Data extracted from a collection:
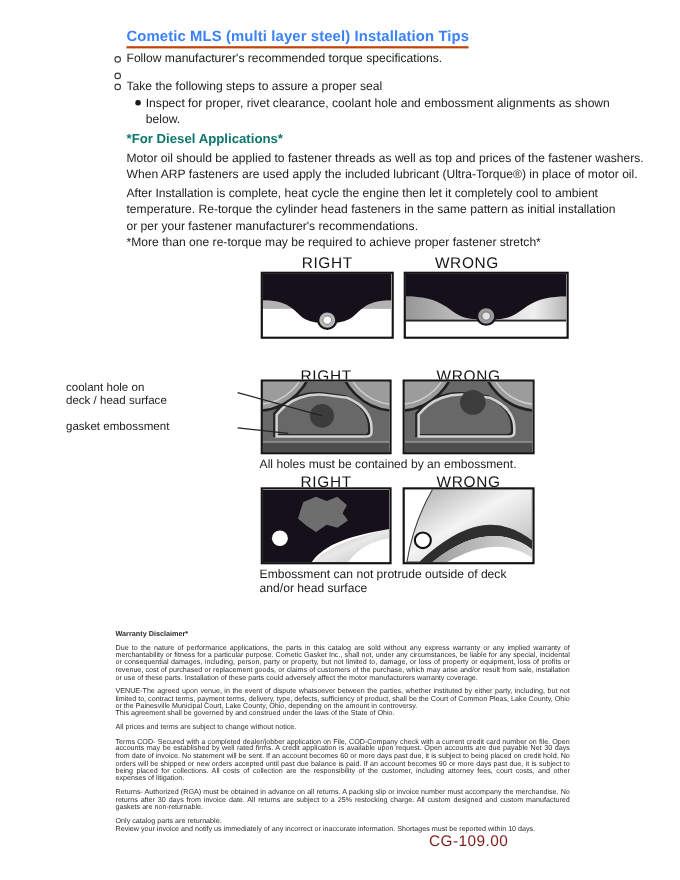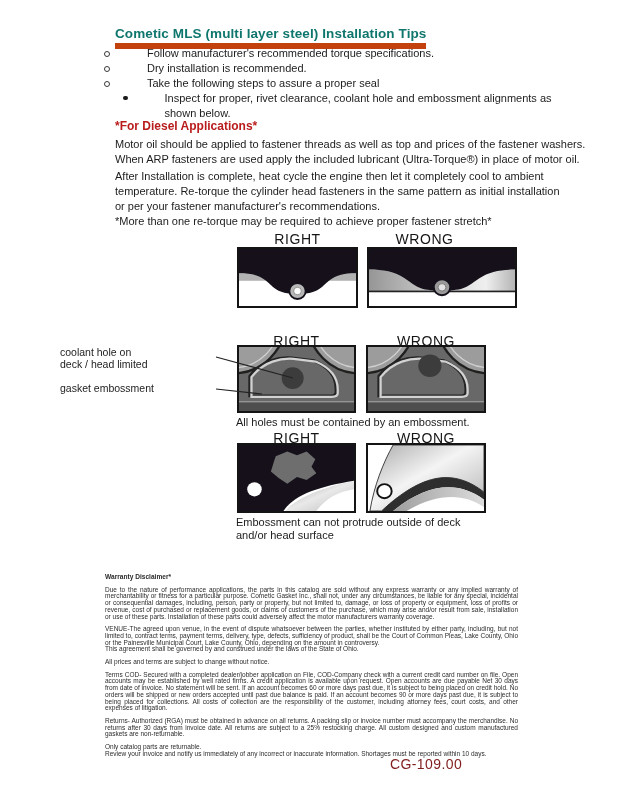--- a/index.html
+++ b/index.html
@@ -4,36 +4,36 @@
 <style>
   html,body { margin:0; padding:0; background:#ffffff; }
   #page {
     position:relative; width:618px; height:800px; background:#ffffff;
     font-family:"Liberation Sans", sans-serif; color:#1a1a1a; overflow:hidden;
   }
   .abs { position:absolute; }
 
   
   .title {
-    font-size:13.5px; font-weight:bold; color:#0f766e;
-    display:inline-block; border-bottom:6px solid #c2410c; padding-bottom:2px;
+    font-size:13.5px; font-weight:bold; color:#3b82f6;
+    display:inline-block; border-bottom:2px solid #c2410c; padding-bottom:2px;
     letter-spacing:0.1px;
   }
   .body-txt { font-size:11px; line-height:15px; color:#1c1c1c; }
-  .blt { display:flex; align-items:flex-start;gap:32px; }
+  .blt { display:flex; align-items:flex-start; }
   .bullet-o {
     flex:0 0 auto; width:4px; height:4px; border:1.2px solid #3a3a3a;
     border-radius:50%; margin:4.5px 5px 0 0;
   }
   .bullet-f {
     flex:0 0 auto; width:4.5px; height:4.5px; background:#1a1a1a;
     border-radius:50%; margin:4.5px 5px 0 0;
   }
   .sub { padding-left:19px; }
-  .sec-head { font-size:12px; font-weight:bold; color:#b91c1c; }
+  .sec-head { font-size:12px; font-weight:bold; color:#0f766e; }
   .para { font-size:11px; line-height:14.8px; color:#1c1c1c; }
 
   
   .dg-header {
     font-size:14px; color:#151515; text-align:center; letter-spacing:0.6px;
   }
   .dbox {
     position:absolute; box-sizing:border-box; border:2px solid #141414;
     background:#fff; overflow:hidden;
   }
@@ -58,21 +58,20 @@
     <span class="title">Cometic MLS (multi layer steel) Installation Tips</span>
   </div>
 
   <div class="abs body-txt" style="left:104px; top:46px; width:470px;">
     <div class="blt">
       <span class="bullet-o"></span>
       <span>Follow manufacturer's recommended torque specifications.</span>
     </div>
     <div class="blt">
       <span class="bullet-o"></span>
-      <span>Dry installation is recommended.</span>
     </div>
     <div class="blt">
       <span class="bullet-o"></span>
       <span>Take the following steps to assure a proper seal</span>
     </div>
     <div class="blt sub">
       <span class="bullet-f"></span>
       <span>Inspect for proper, rivet clearance, coolant hole and embossment alignments as shown below.</span>
     </div>
   </div>
@@ -123,21 +122,21 @@
       <circle cx="75" cy="41" r="4" fill="#e2e2e2" stroke="#666666" stroke-width="0.8"></circle>
     </svg>
   </div>
 
 
   <div class="abs dg-header" style="left:237px; top:333px; width:119px;">RIGHT</div>
   <div class="abs dg-header" style="left:366px; top:333px; width:120px;">WRONG</div>
 
   <div class="abs dg-label" style="left:60px; top:347px; width:156px;">
     <div>coolant hole on</div>
-    <div>deck / head limited</div>
+    <div>deck / head surface</div>
   </div>
   <div class="abs dg-label" style="left:60px; top:383px; width:156px;">gasket embossment</div>
 
   <div class="dbox" style="left:237px; top:345px; width:119px; height:68px;">
     <svg viewBox="0 0 120 68" preserveAspectRatio="none">
       <rect width="120" height="68" fill="#686868"></rect>
       <circle cx="-6" cy="-26" r="54" fill="#9c9c9c" stroke="#20201f" stroke-width="2.5"></circle>
       <circle cx="-6" cy="-26" r="48" fill="none" stroke="#cfcfcf" stroke-width="1.4"></circle>
       <circle cx="126" cy="-26" r="54" fill="#9c9c9c" stroke="#20201f" stroke-width="2.5"></circle>
       <circle cx="126" cy="-26" r="48" fill="none" stroke="#cfcfcf" stroke-width="1.4"></circle>

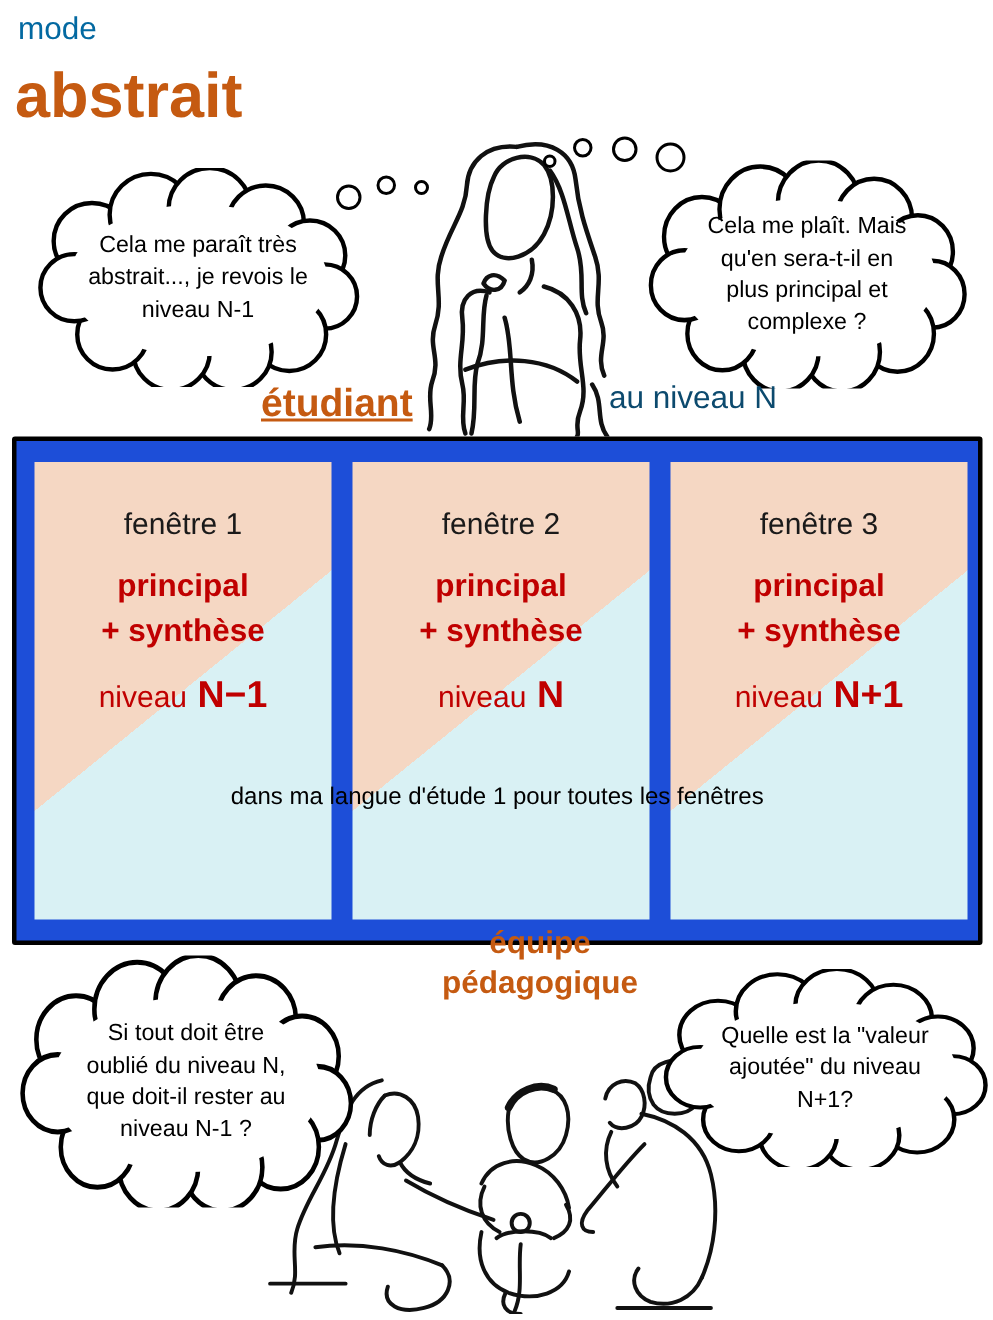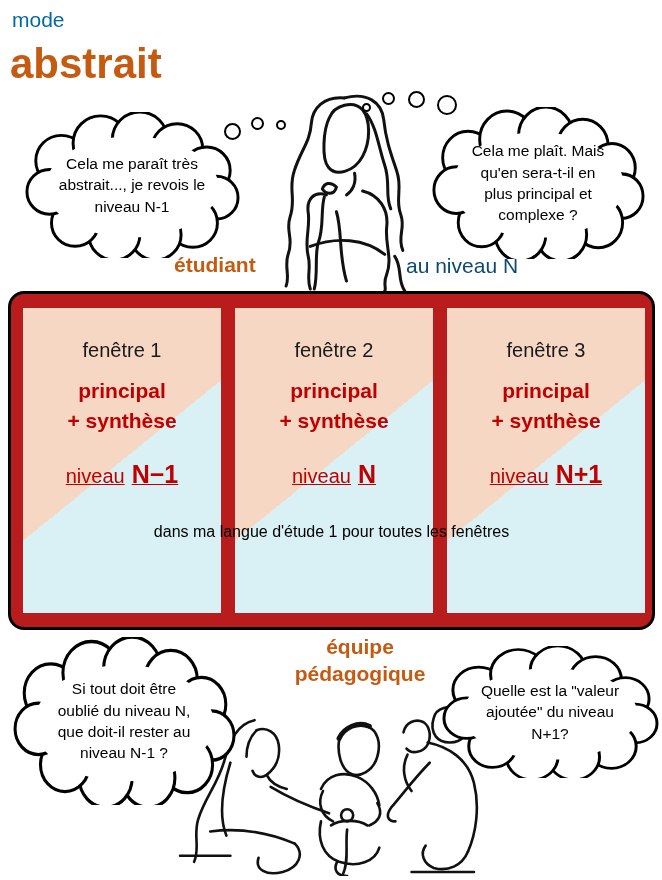--- a/index.html
+++ b/index.html
@@ -25,46 +25,46 @@
   .bubble{z-index:3;}
   .bubble svg.cloud{position:absolute;inset:0;width:100%;height:100%;}
   .bubble .bubble-text{
     position:absolute;inset:13% 11%;display:flex;flex-direction:column;
     align-items:center;justify-content:center;text-align:center;
     font-size:15.5px;line-height:1.38;color:#000;white-space:nowrap;
   }
   .dot{position:absolute;border:2.5px solid #000;border-radius:50%;background:#fff;box-sizing:border-box;z-index:2;}
 
   
-  .student-label{left:174px;top:253px;font-size:21px;font-weight:700;color:var(--orange);z-index:4;}
+  .student-label{left:174px;top:253px;font-size:26px;font-weight:700;color:var(--orange);z-index:4;text-decoration:underline;}
   .level-label{left:406px;top:254px;font-size:21px;color:#0c4a6e;z-index:4;}
 
   
   .panel{
     left:8px;top:291px;width:641px;height:333px;
-    border:3px solid #000;border-radius:16px;background:#b91c1c;z-index:2;
+    border:3px solid #000;border-radius:2px;background:#1d4ed8;z-index:2;
   }
   .window-col{
     position:absolute;top:14px;width:198px;height:305px;
     background:linear-gradient(141deg, var(--peach) 50%, var(--blue) 50%);
     text-align:center;
   }
   .window-col .win-name{margin-top:31px;font-size:20px;color:#1a1a1a;}
   .window-col .win-main{margin-top:14px;font-size:21px;font-weight:700;color:var(--red);line-height:1.42;}
-  .window-col .win-level{margin-top:24px;color:var(--red);text-decoration:underline;}
+  .window-col .win-level{margin-top:13px;color:var(--red);}
   .window-col .win-level .lvl-word{font-size:20px;}
   .window-col .win-level .lvl-value{font-size:25px;font-weight:700;margin-left:7px;}
   .panel-footer{
     position:absolute;left:0;right:0;top:229px;text-align:center;
     font-size:16px;color:#000;z-index:5;
   }
 
   
   .team-label{
-    left:258px;top:633px;width:204px;text-align:center;
+    left:258px;top:615px;width:204px;text-align:center;
     font-size:21px;font-weight:700;color:var(--orange);line-height:1.3;z-index:4;
   }
   .illustration{z-index:1;}
   .illustration svg{width:100%;height:100%;display:block;}
   .sketch{stroke:#111;fill:none;stroke-linecap:round;stroke-linejoin:round;}
 </style>
 </head>
 <body>
 
 <div id="stage">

Task description:
Write out an exact transcription of the line with "position:absolute;left:0;right:0;top:229px;text-align:center;" and of each line after it; stop at the end of the records.

Result of this task:
     position:absolute;left:0;right:0;top:229px;text-align:center;
     font-size:16px;color:#000;z-index:5;
   }
 
   
   .team-label{
-    left:258px;top:633px;width:204px;text-align:center;
+    left:258px;top:615px;width:204px;text-align:center;
     font-size:21px;font-weight:700;color:var(--orange);line-height:1.3;z-index:4;
   }
   .illustration{z-index:1;}
   .illustration svg{width:100%;height:100%;display:block;}
   .sketch{stroke:#111;fill:none;stroke-linecap:round;stroke-linejoin:round;}
 </style>
 </head>
 <body>
 
 <div id="stage">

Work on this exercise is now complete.